From a scientific perspective, Celebrate Urban Birds hopes to help scientists better understand how various birds use different green spaces, particularly within urban areas. "People living in cities have access to private places scientists can't reach -- green balconies, green rooftops, small parks, and small yards," explains Purcell. "Getting lots and lots of people involved, sending us reports from those areas, gives us a powerful view of what's going on."
For the students, the benefit is often a sense of environmental stewardship. "When people start focusing on nature outside their window or on their city block, it makes them feel that the environment outside their windows is theirs," Purcell adds. "People can begin to know, understand, and care."
Data gathered for NestWatch also helps scientists. Participants in this continent-wide effort submit data about the location of nests as well as information such as the type of species and number of eggs or fledglings. (The group works closely with the Neighborhood Nestwatch program at the Smithsonian National Zoological Park's Migratory Bird Center.) Over the long term, these findings will help scientists understand the impact of climate and land-use changes on bird populations.

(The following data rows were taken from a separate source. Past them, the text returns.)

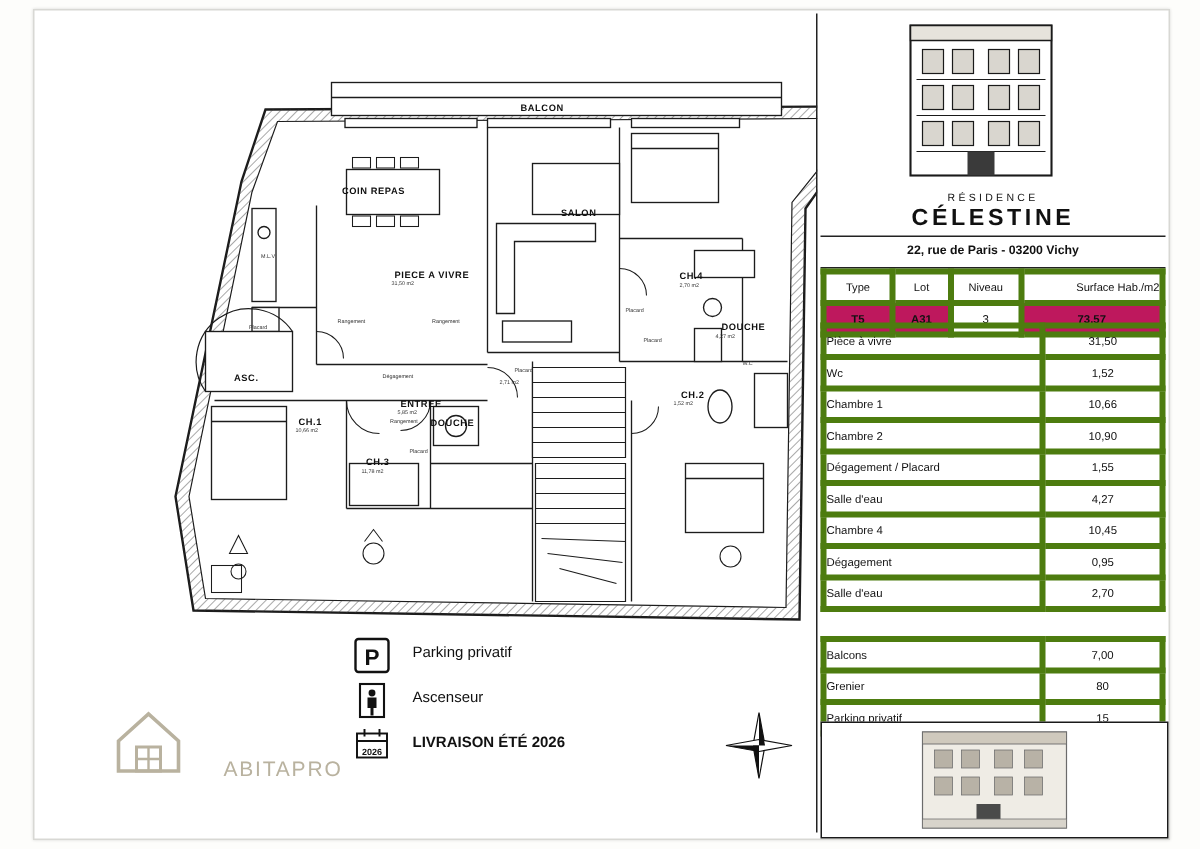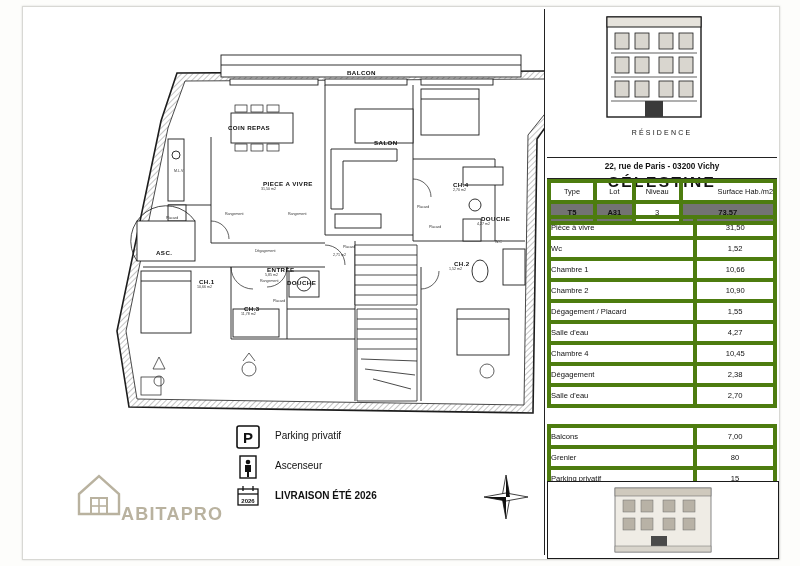"CÉLESTINE" .res-main { margin-top: 36px -> none }
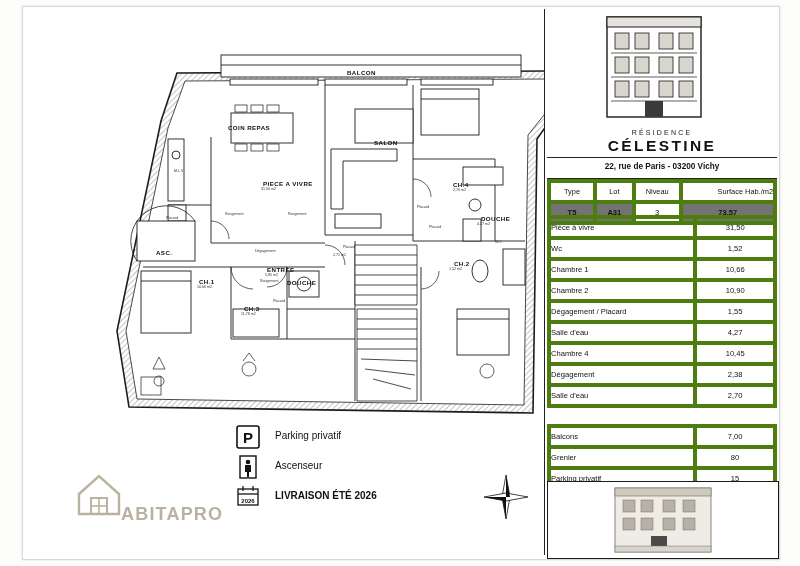"T5" .hl { background: #737373 -> #be185d }
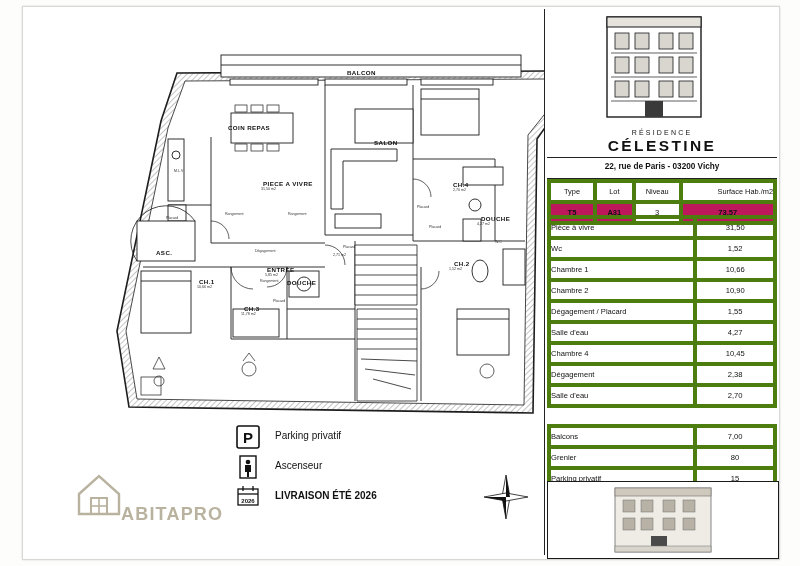"2,38" td.c-c { text: 2,38 -> 0,95 }
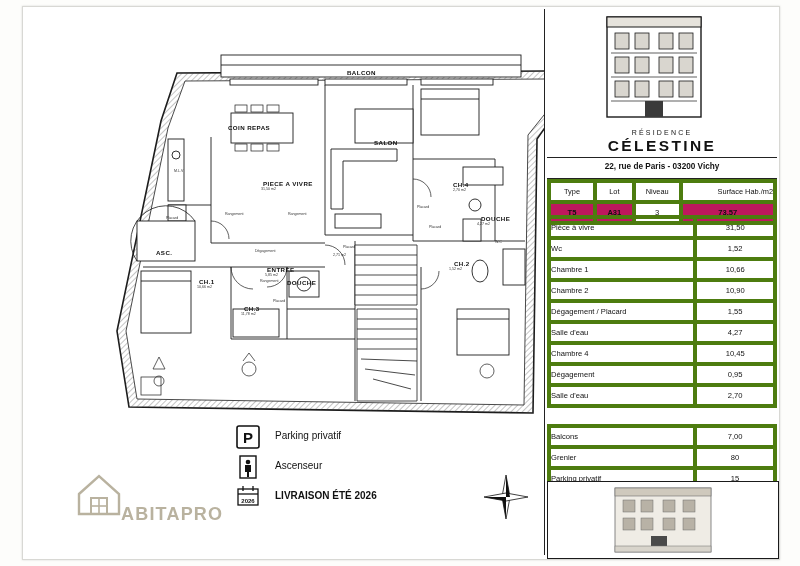"ABITAPRO" #logoName { font-size: 18px -> 14px; font-weight: bold -> normal; left: 52px -> 80px }
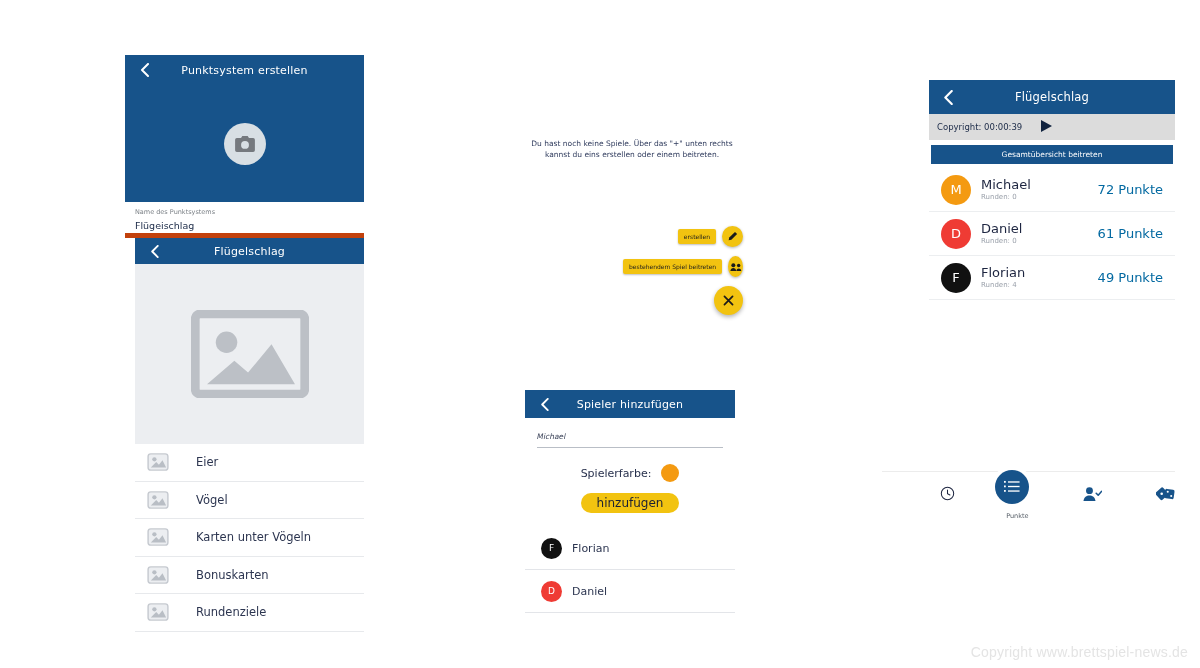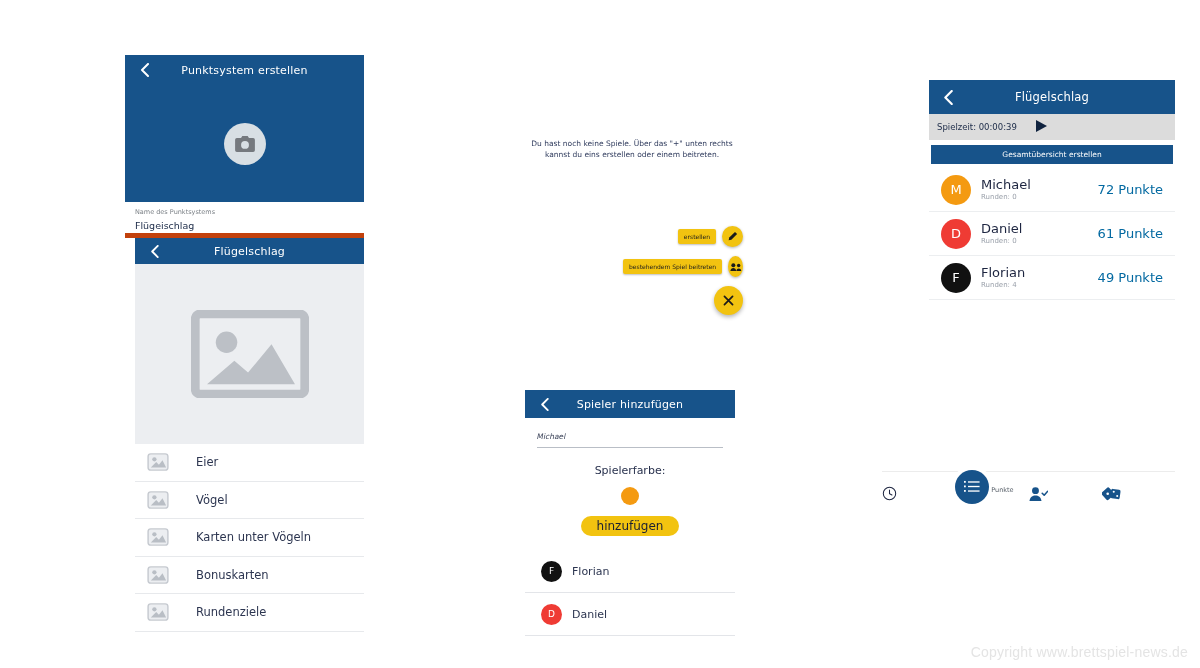"Spielzeit: 00:00:39" span.tlbl { text: Spielzeit -> Copyright }
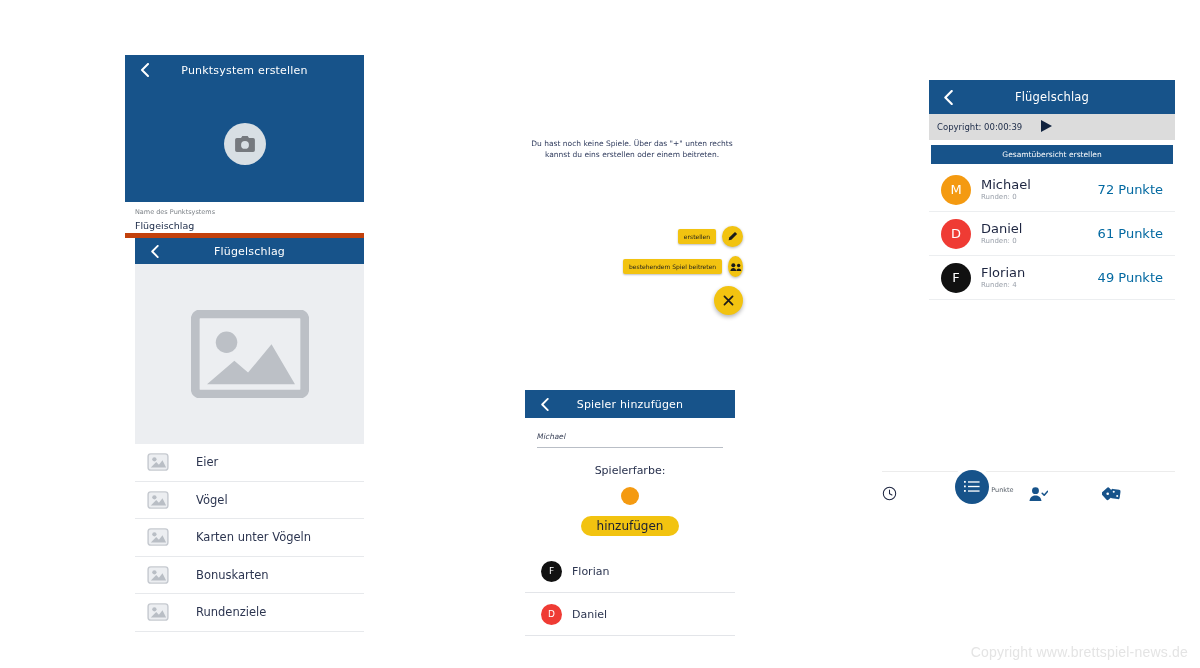"Gesamtübersicht erstellen" span { text: erstellen -> beitreten }
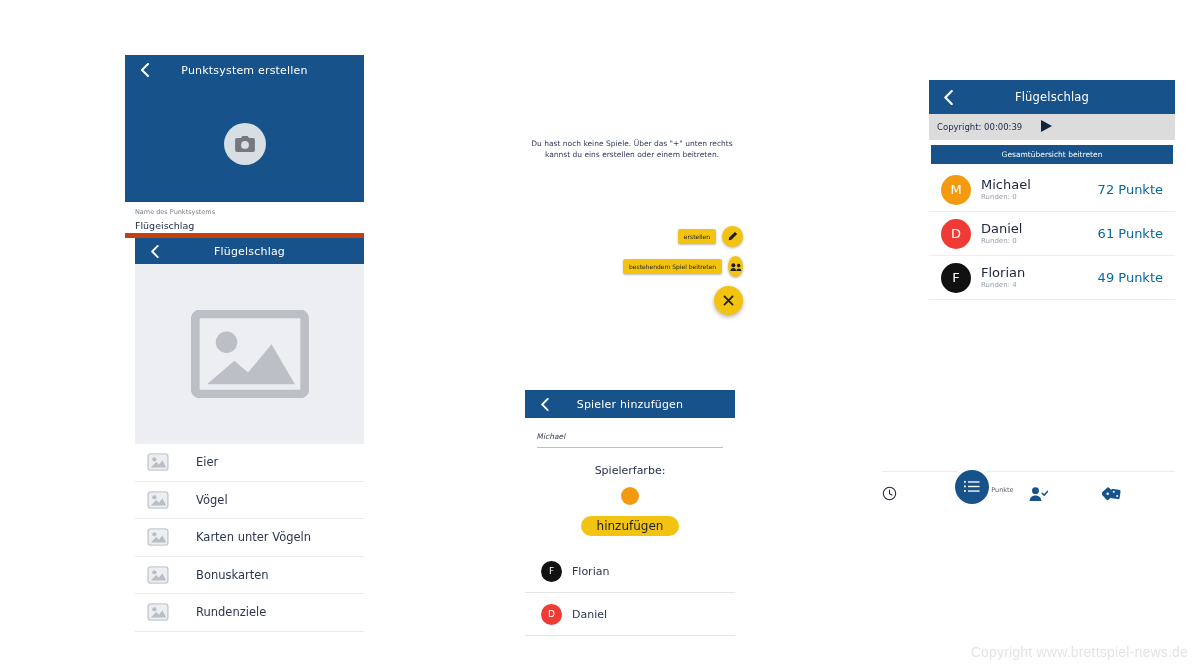"Spielerfarbe:" .colorrow { flex-direction: column -> none }
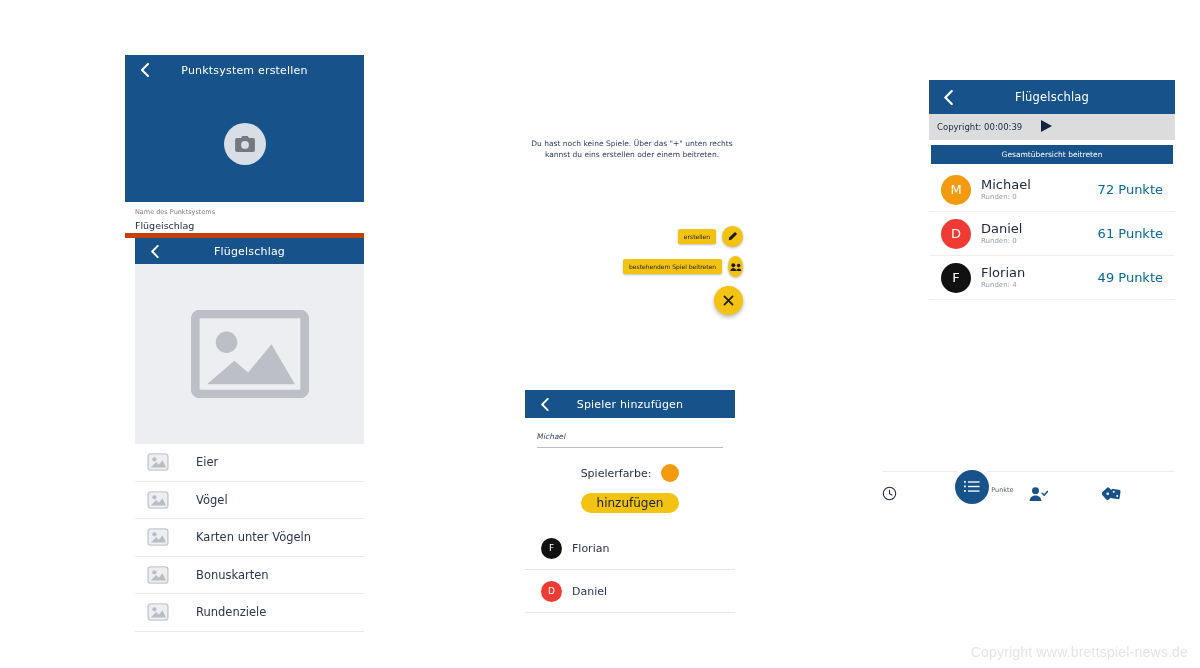"Punkte" .tabitem { align-items: flex-start -> flex-end; flex-direction: row -> column; gap: 2px -> 8px }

Rick Bonney, director of program development and evaluation at Cornell's Lab of Ornithology, anticipates a lot of student involvement and says, "We hope to get kids who are already living on the Internet to look at images and collect data."
Meanwhile, Cornell research scientist David Weinstein hopes to involve students in BudBreak, a project that began last spring to increase understanding of the relationship between plants and global warming in central New York. "The main goal is to get people looking in their backyards so the effects of global warming can become real to them," he says. "This isn't some exotic thing happening to polar bears." Eventually, data gathered for BudBreak will be fed into a similar nationwide effort called Project BudBurst. "There has been some backlash against science," observes Weinstein. "The citizen-science movement is going to make people feel science is part of their daily life."
The addition of students to the ranks of researchers working on understanding and protecting the environment is likely to add vital momentum to scientific projects that improve daily life. "You can have thousands of school kids doing research in a way that accomplishes much more than a handful of scientists," adds environmental history professor Andrew Kirk.
Evantheia Schibsted is a contributing writer to Edutopia.